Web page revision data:

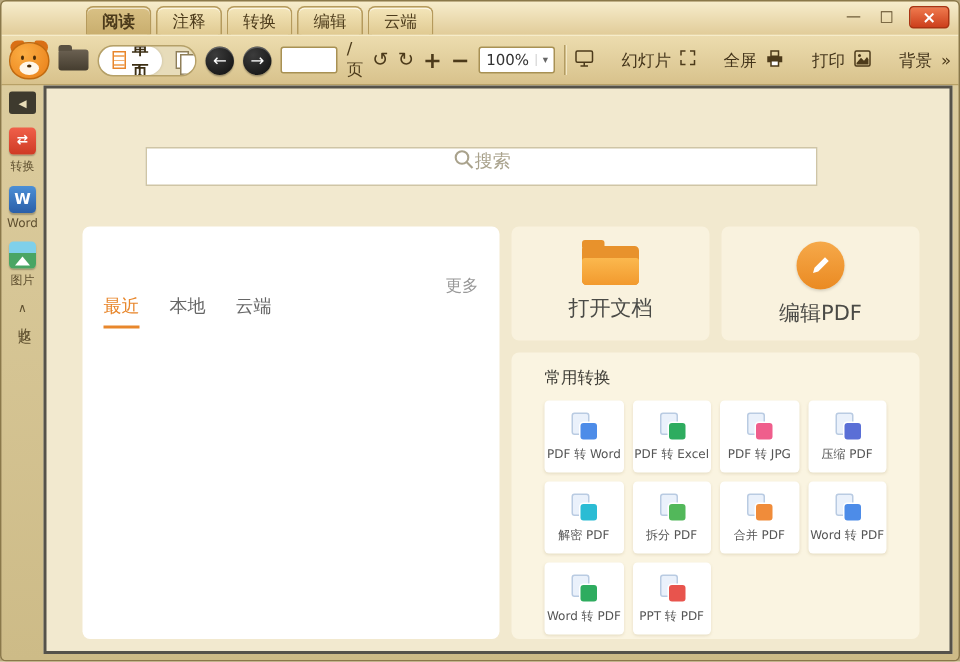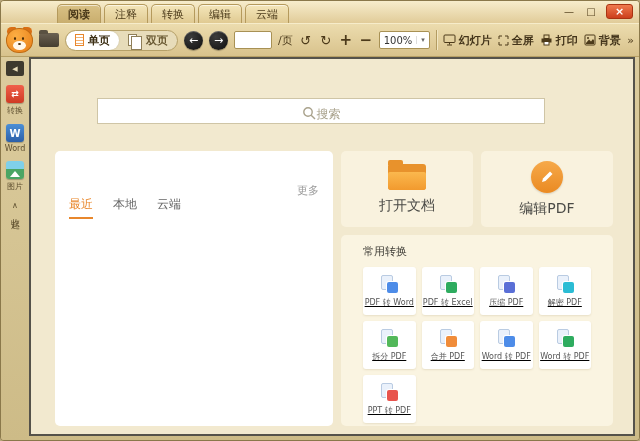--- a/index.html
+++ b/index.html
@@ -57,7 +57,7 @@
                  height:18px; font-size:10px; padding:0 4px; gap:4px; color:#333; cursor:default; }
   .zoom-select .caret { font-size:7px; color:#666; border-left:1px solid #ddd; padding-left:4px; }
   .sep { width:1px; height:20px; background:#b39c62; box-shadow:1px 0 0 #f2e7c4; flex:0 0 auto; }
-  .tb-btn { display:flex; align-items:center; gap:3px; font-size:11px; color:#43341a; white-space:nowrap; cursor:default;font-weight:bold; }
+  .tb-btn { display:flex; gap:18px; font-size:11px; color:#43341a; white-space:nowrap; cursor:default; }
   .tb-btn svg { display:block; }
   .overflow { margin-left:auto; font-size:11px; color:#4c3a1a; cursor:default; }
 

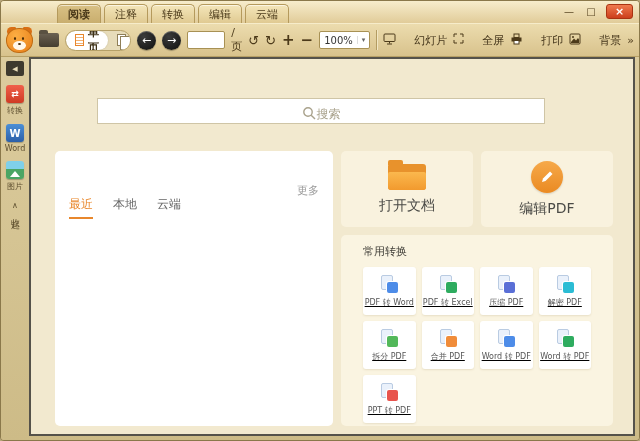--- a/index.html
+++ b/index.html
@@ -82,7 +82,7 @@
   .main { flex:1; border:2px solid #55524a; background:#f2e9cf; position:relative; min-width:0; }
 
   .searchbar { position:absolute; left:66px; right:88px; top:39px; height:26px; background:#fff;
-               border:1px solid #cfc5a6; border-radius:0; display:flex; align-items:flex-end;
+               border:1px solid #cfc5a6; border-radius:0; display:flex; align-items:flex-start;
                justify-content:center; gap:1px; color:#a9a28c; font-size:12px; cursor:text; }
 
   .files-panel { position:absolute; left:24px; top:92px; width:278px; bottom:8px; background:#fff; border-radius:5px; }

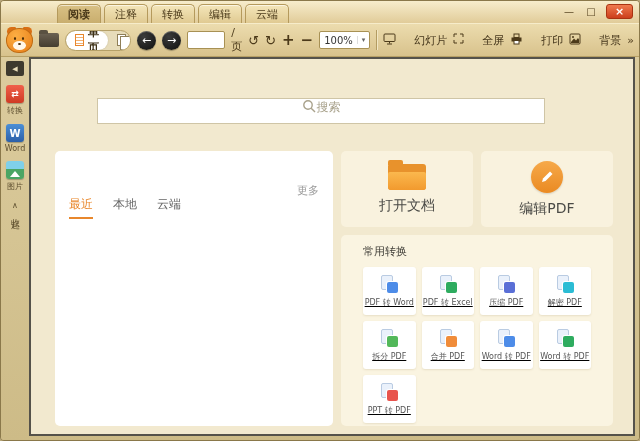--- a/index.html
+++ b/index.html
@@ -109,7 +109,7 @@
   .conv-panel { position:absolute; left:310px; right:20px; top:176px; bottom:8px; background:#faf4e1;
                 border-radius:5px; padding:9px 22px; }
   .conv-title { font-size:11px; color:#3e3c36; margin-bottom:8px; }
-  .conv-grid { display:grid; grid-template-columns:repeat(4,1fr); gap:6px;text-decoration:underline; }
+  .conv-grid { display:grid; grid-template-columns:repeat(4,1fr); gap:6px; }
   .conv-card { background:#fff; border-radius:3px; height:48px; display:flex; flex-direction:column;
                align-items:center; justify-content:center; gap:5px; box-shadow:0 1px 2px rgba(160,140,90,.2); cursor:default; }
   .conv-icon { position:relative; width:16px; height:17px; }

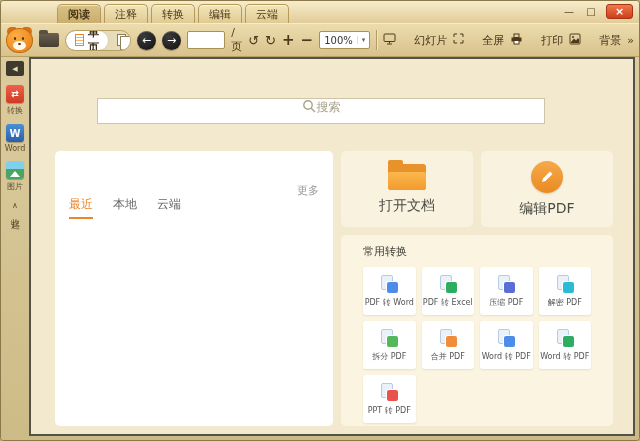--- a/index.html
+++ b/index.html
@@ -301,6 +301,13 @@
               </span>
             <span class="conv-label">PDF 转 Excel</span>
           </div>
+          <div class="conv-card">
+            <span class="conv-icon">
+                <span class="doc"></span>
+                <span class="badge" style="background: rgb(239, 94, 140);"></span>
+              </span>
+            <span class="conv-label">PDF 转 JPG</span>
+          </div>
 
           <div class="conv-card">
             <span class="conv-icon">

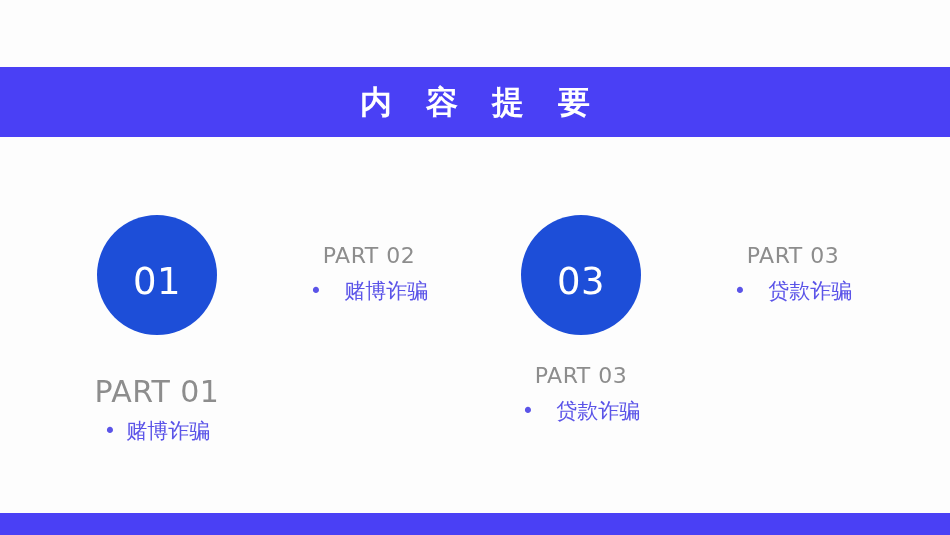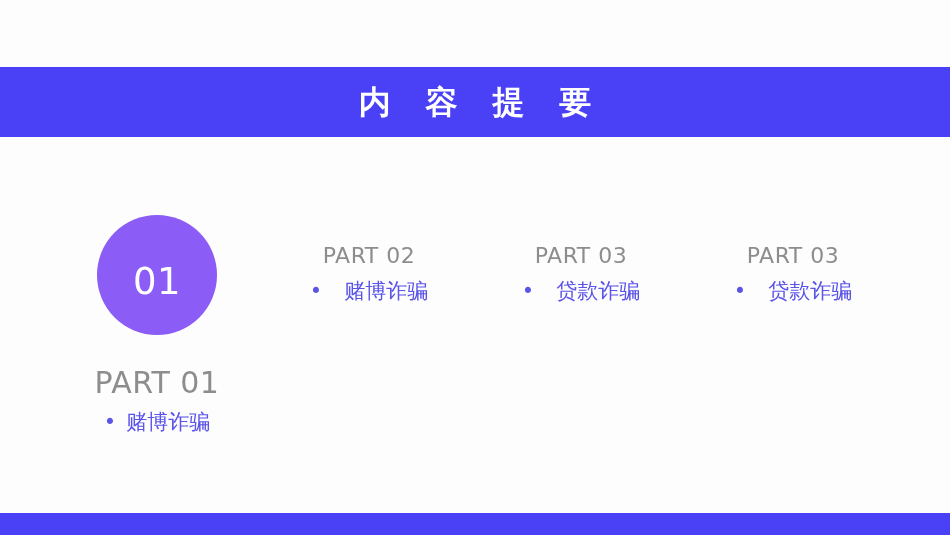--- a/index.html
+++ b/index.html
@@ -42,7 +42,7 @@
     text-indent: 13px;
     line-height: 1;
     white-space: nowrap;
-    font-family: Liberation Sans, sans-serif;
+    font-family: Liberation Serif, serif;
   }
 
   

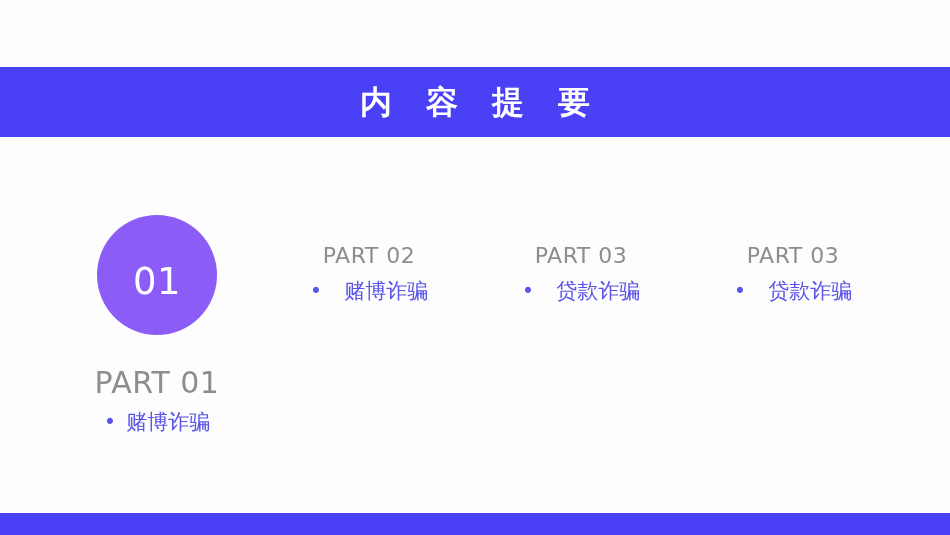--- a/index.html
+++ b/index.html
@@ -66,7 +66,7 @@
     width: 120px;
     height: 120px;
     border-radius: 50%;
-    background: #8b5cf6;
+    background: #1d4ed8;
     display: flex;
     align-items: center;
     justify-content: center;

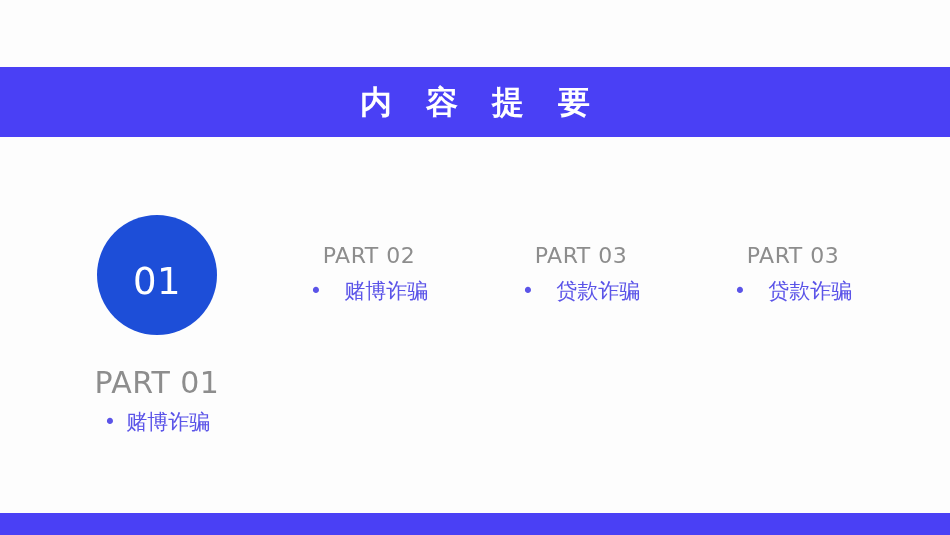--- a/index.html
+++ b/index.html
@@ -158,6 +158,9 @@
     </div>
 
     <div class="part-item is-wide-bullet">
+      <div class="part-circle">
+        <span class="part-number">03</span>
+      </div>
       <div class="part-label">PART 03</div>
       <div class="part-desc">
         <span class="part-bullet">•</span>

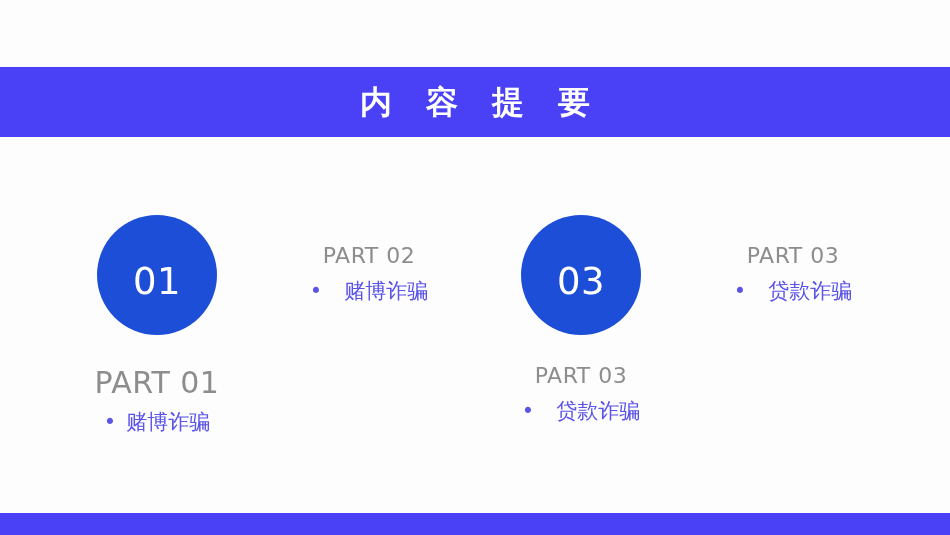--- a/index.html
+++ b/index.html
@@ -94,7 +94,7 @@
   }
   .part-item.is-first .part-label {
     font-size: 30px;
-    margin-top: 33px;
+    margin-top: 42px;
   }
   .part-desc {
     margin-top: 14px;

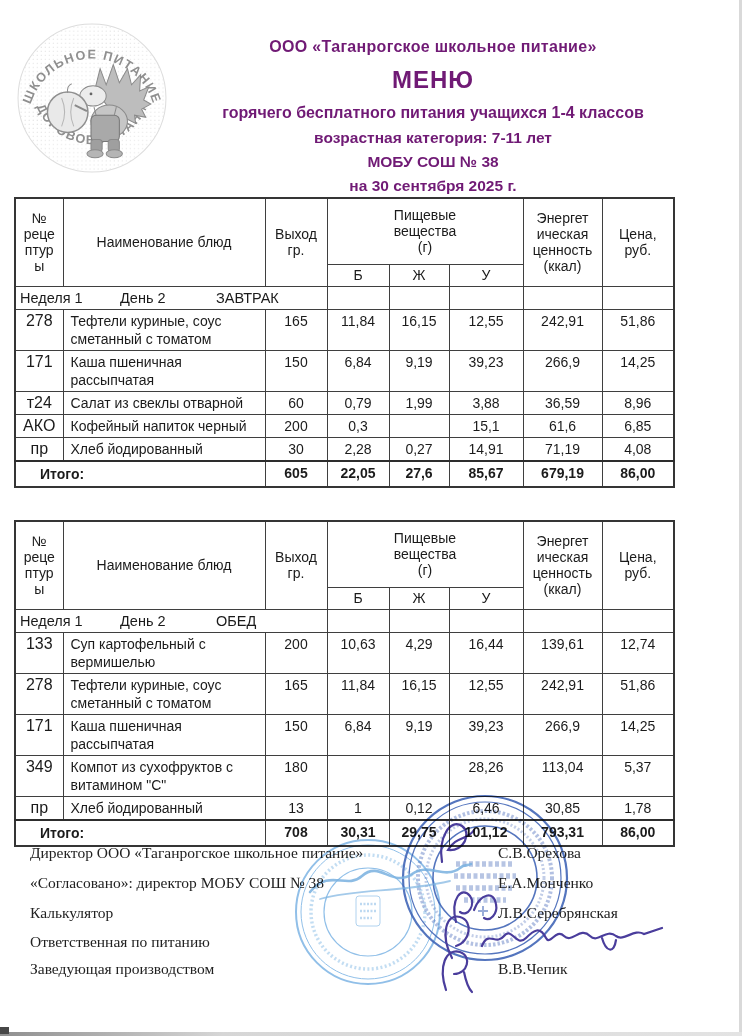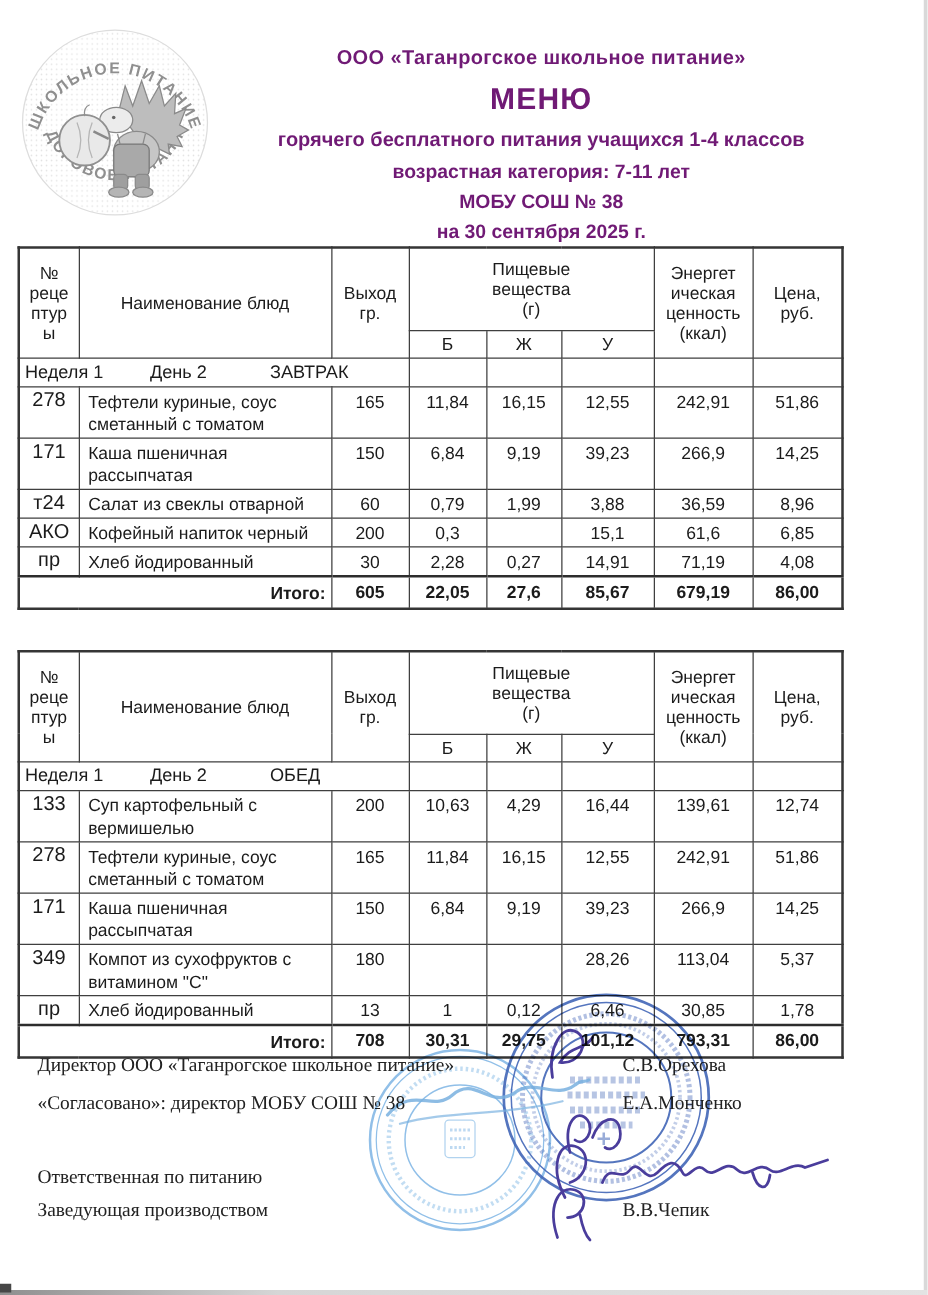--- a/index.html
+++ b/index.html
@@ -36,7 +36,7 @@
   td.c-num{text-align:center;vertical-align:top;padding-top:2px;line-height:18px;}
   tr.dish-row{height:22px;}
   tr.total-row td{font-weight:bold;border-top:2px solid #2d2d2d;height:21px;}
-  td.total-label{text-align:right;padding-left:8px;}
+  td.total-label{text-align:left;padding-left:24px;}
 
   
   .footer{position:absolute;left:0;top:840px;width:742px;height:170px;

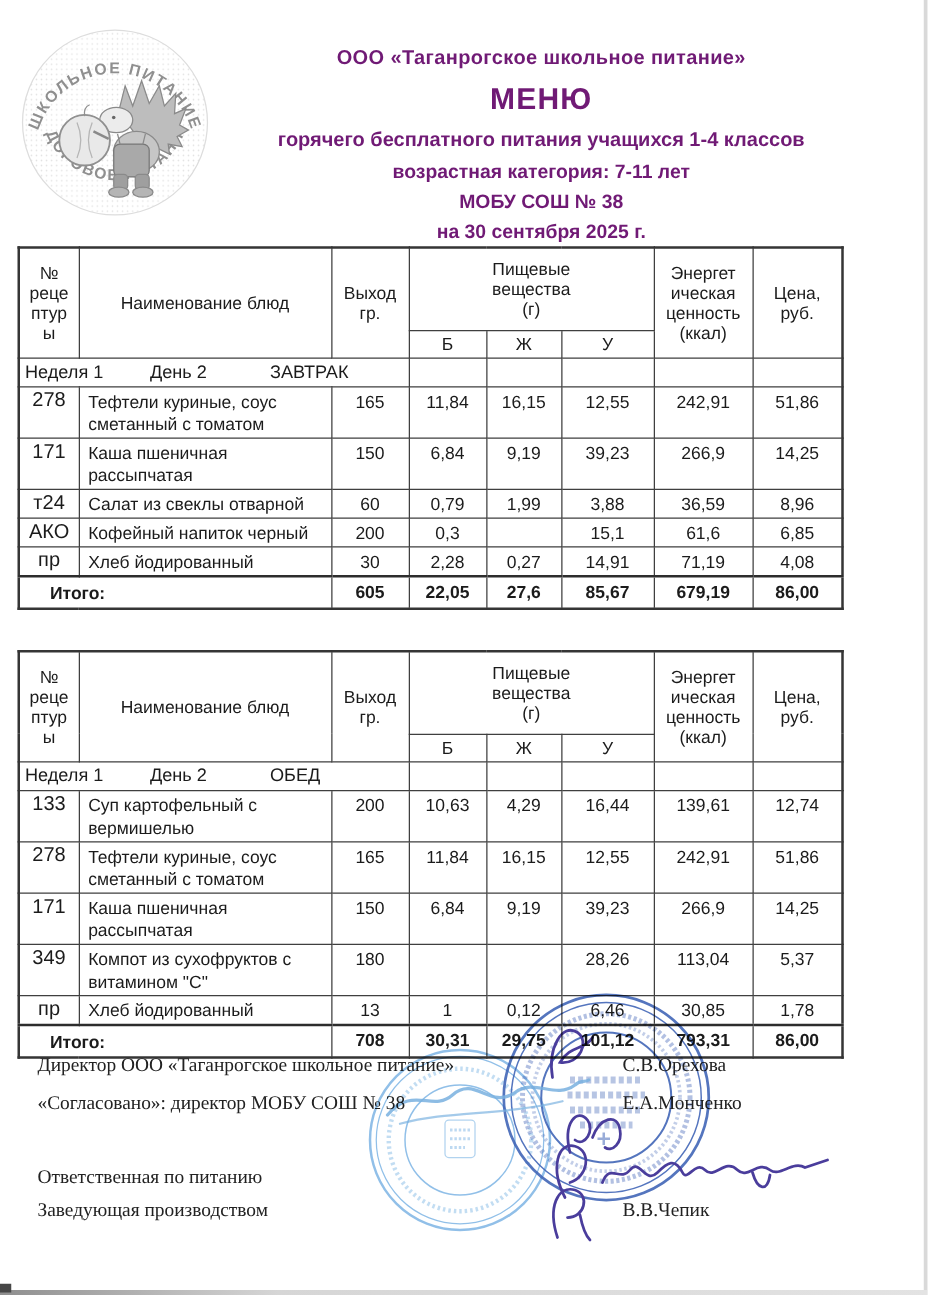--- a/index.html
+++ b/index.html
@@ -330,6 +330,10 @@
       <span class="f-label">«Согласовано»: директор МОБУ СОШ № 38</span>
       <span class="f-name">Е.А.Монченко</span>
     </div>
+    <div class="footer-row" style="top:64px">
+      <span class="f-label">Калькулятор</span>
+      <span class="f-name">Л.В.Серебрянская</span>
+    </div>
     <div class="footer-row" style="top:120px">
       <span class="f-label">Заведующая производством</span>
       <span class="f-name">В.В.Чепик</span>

- [YOUR OBJECTIVE]
Copy only the lines above from the one containing "-57,7 +57,7 @@" through the one containing "position:relative; width:16px; height:17px;", both included. Leave out the pictures.

- [EXPECTED ANSWER]
@@ -57,7 +57,7 @@
                  height:18px; font-size:10px; padding:0 4px; gap:4px; color:#333; cursor:default; }
   .zoom-select .caret { font-size:7px; color:#666; border-left:1px solid #ddd; padding-left:4px; }
   .sep { width:1px; height:20px; background:#b39c62; box-shadow:1px 0 0 #f2e7c4; flex:0 0 auto; }
-  .tb-btn { display:flex; align-items:center; gap:3px; font-size:11px; color:#43341a; white-space:nowrap; cursor:default;font-weight:bold; }
+  .tb-btn { display:flex; gap:18px; font-size:11px; color:#43341a; white-space:nowrap; cursor:default; }
   .tb-btn svg { display:block; }
   .overflow { margin-left:auto; font-size:11px; color:#4c3a1a; cursor:default; }
 

--- a/index.html
+++ b/index.html
@@ -82,7 +82,7 @@
   .main { flex:1; border:2px solid #55524a; background:#f2e9cf; position:relative; min-width:0; }
 
   .searchbar { position:absolute; left:66px; right:88px; top:39px; height:26px; background:#fff;
-               border:1px solid #cfc5a6; border-radius:0; display:flex; align-items:flex-end;
+               border:1px solid #cfc5a6; border-radius:0; display:flex; align-items:flex-start;
                justify-content:center; gap:1px; color:#a9a28c; font-size:12px; cursor:text; }
 
   .files-panel { position:absolute; left:24px; top:92px; width:278px; bottom:8px; background:#fff; border-radius:5px; }

--- a/index.html
+++ b/index.html
@@ -109,7 +109,7 @@
   .conv-panel { position:absolute; left:310px; right:20px; top:176px; bottom:8px; background:#faf4e1;
                 border-radius:5px; padding:9px 22px; }
   .conv-title { font-size:11px; color:#3e3c36; margin-bottom:8px; }
-  .conv-grid { display:grid; grid-template-columns:repeat(4,1fr); gap:6px;text-decoration:underline; }
+  .conv-grid { display:grid; grid-template-columns:repeat(4,1fr); gap:6px; }
   .conv-card { background:#fff; border-radius:3px; height:48px; display:flex; flex-direction:column;
                align-items:center; justify-content:center; gap:5px; box-shadow:0 1px 2px rgba(160,140,90,.2); cursor:default; }
   .conv-icon { position:relative; width:16px; height:17px; }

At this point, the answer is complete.